Drust simply turned and looked at Praeclarum. ‘Strip,’ he said.


Drust had no idea what face Attalus had on him, for the sun was on his own and the man was higher up and further back; he had an idea that it would be like a slapped arse, all the same, a scowl like a scar. Most of Drust’s attention was taken with trying to squint sideways without moving his head, trying to see who he would face while both of them stood in the maelstrom of catcalls and howling, facing Attalus who had given up trying to be heard.

The legionary was young and well aware of all his mates. He was called, Drust had heard, Aurelios or Aurelio or somesuch, which was mainly Greek with a sauce of Syrian. He was from a vexallation of the 3rd Cyrenaica and was a big bastard, a long-termer about four years in, wearing full rig – bronze scale, helmet, a great curved rectangle of shield, and a spatha.
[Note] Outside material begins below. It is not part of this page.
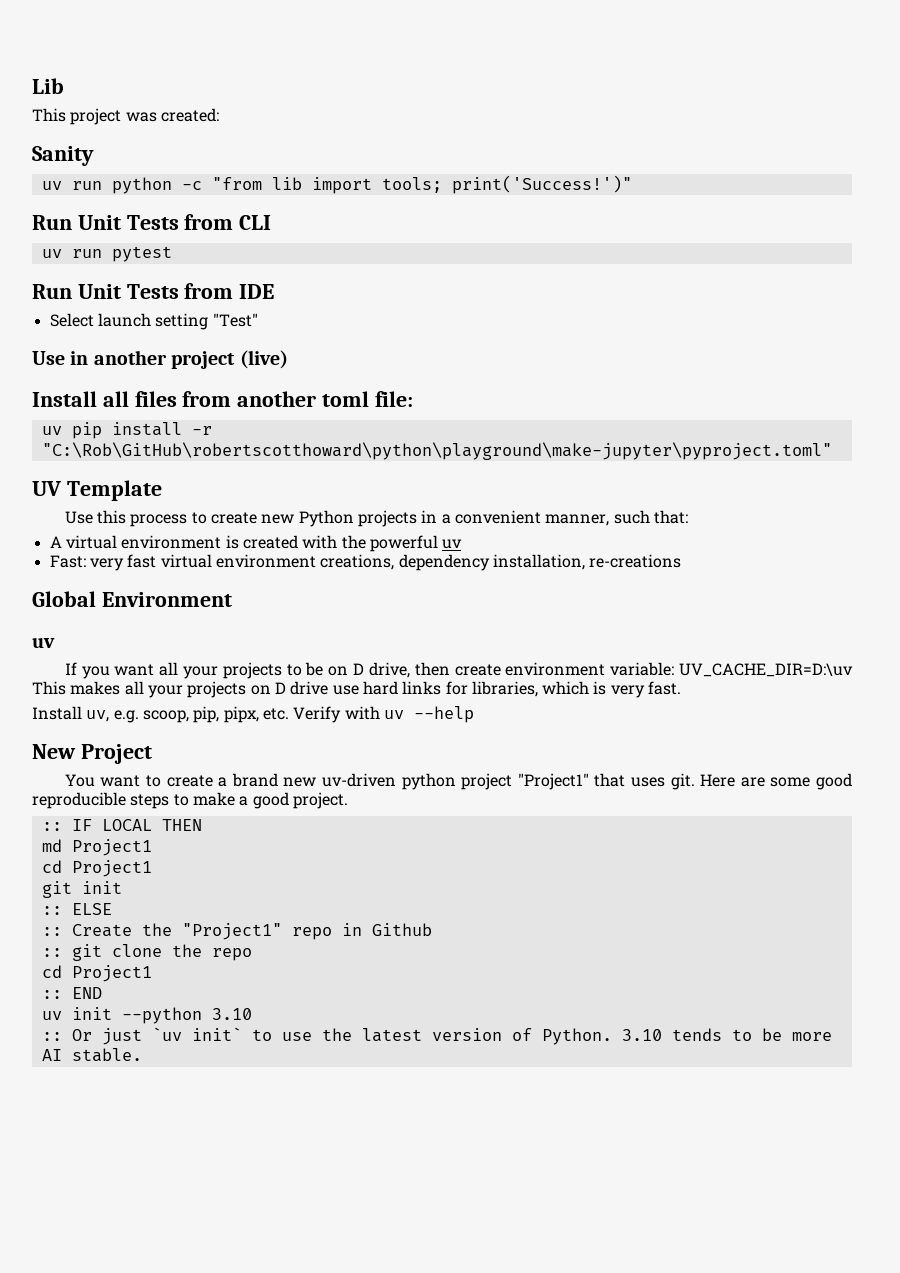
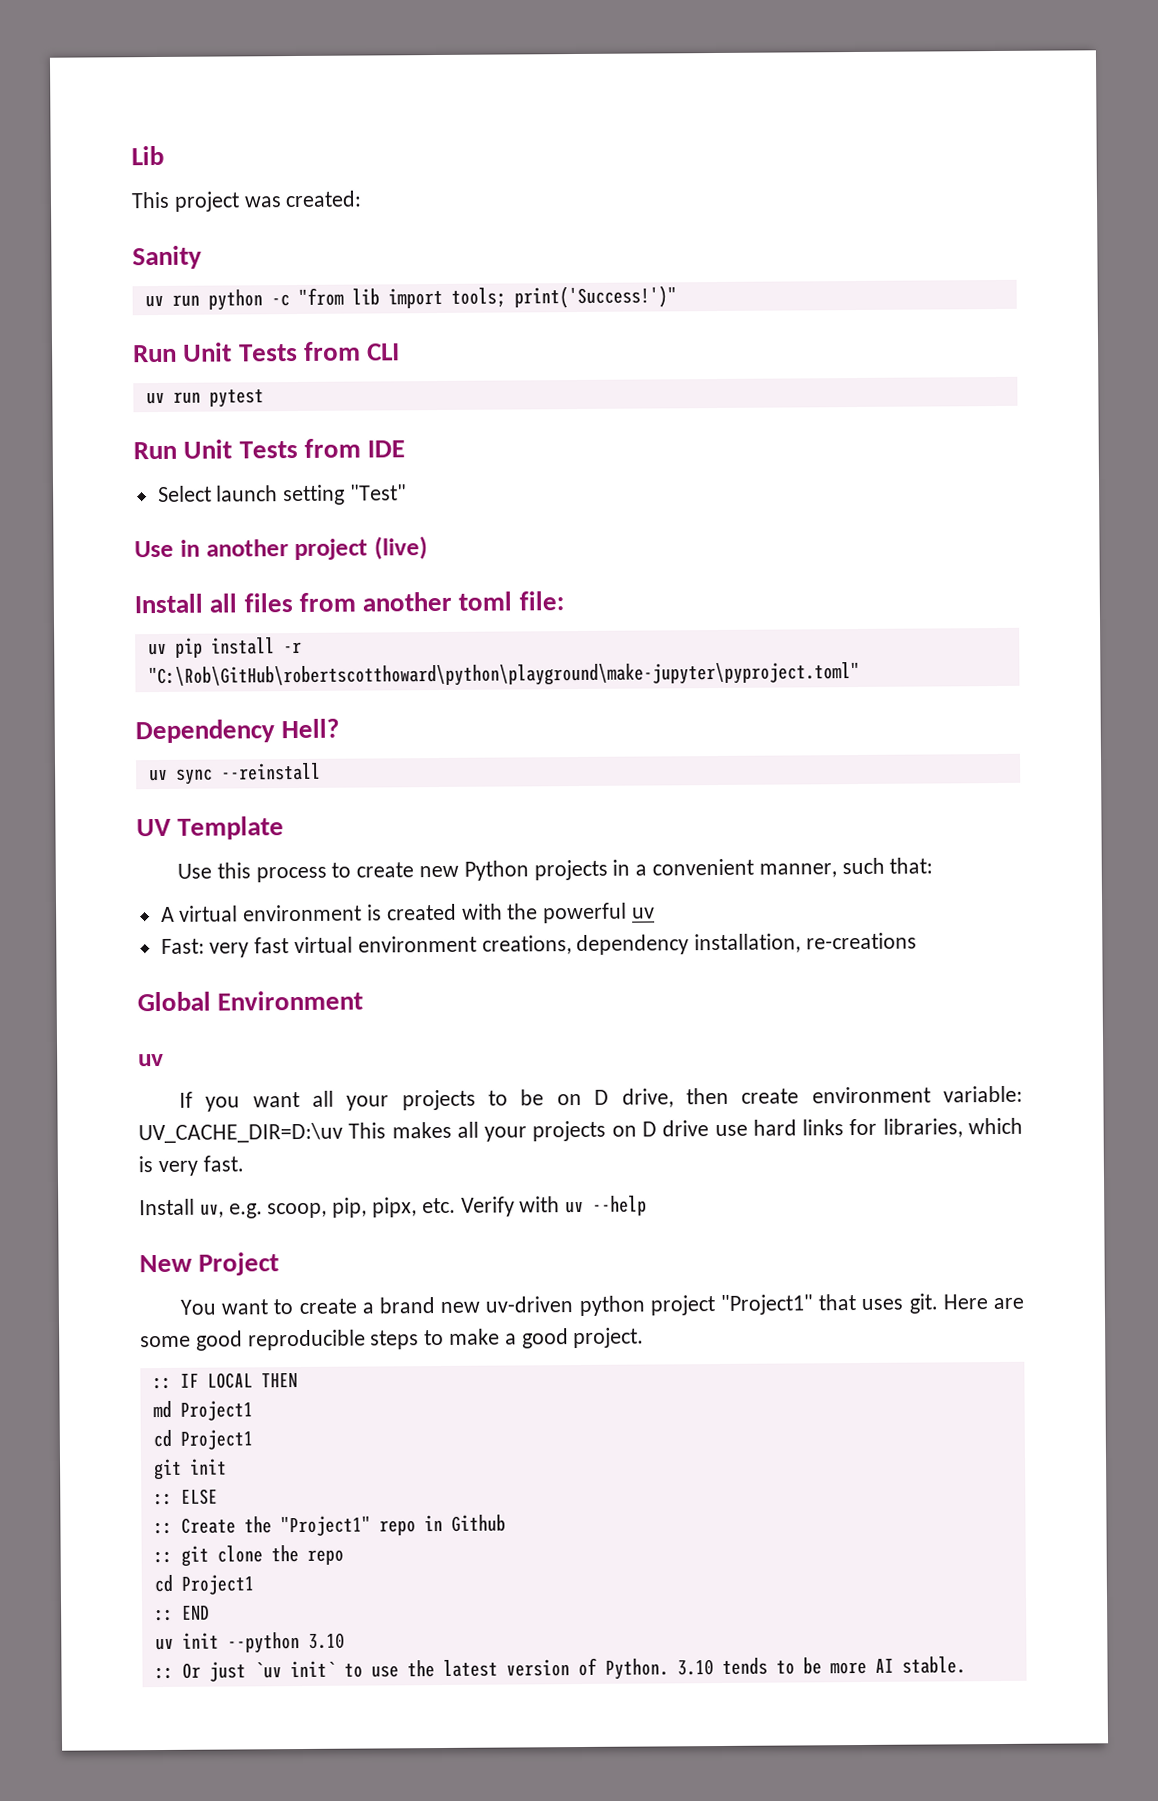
+ Dependency Hell?
+ uv sync --reinstall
He was head-back bawling out his salute as if Attalus was the Emperor himself – this soldier swears that he will faithfully execute all that the Emperor commands and stands ready for any order. It would have been more impressive if apple cores hadn’t been bouncing all round him and the bellows of his comrades hadn’t drowned most of it out.

There was nothing left but to take a few steps back, turn and face one another, and when they did, the roaring increased so that it buzzed Drust’s head like a struck bell. There was a pause that lasted a thousand years, long enough for Drust to see the set face and the grin, the knuckles flex on the hilt of the long spatha, the slight hunch as Aurelios settled himself behind that giant shield.

Drust felt naked – he was naked, and Praeclarum’s padded harness, too tight in all the wrong places, did not hide much. He had a three-tined fuscina and a dagger, an arm guard and a tall shoulder piece attached to it, once ornate with dolphins and the head of Hercules and now battered. He had a weighted net and the feeling of an addled egg on a busy path.

‘You should have taken the offer,’ Aurelios said, and Drust realised he had been told to say that, a message from Attalus. Aurelios probably had no idea what was going on, but he had delivered the instruction and now there was only the bit he did understand; Drust saw him blow out his cheeks and make a little head movement to shake the sweat off his brow under the helmet.

Good, he thought viciously. Blind yourself, you cunt.

He really should have been expecting the sudden dart, fast even for a man with all that armour on him. It was a duel in the harena after all – what else would be happening? He was a trained fighter and had managed to make himself woefully unprepared – the blow struck the tines of the fuscina, a numbing force that almost ripped it from his sweat-greased fist. He went sideways, stumbling and flailing, the net trailing like a tail, and all thoughts of his first attack splintered away in the mad desire to get away, survive for one more eyeblink.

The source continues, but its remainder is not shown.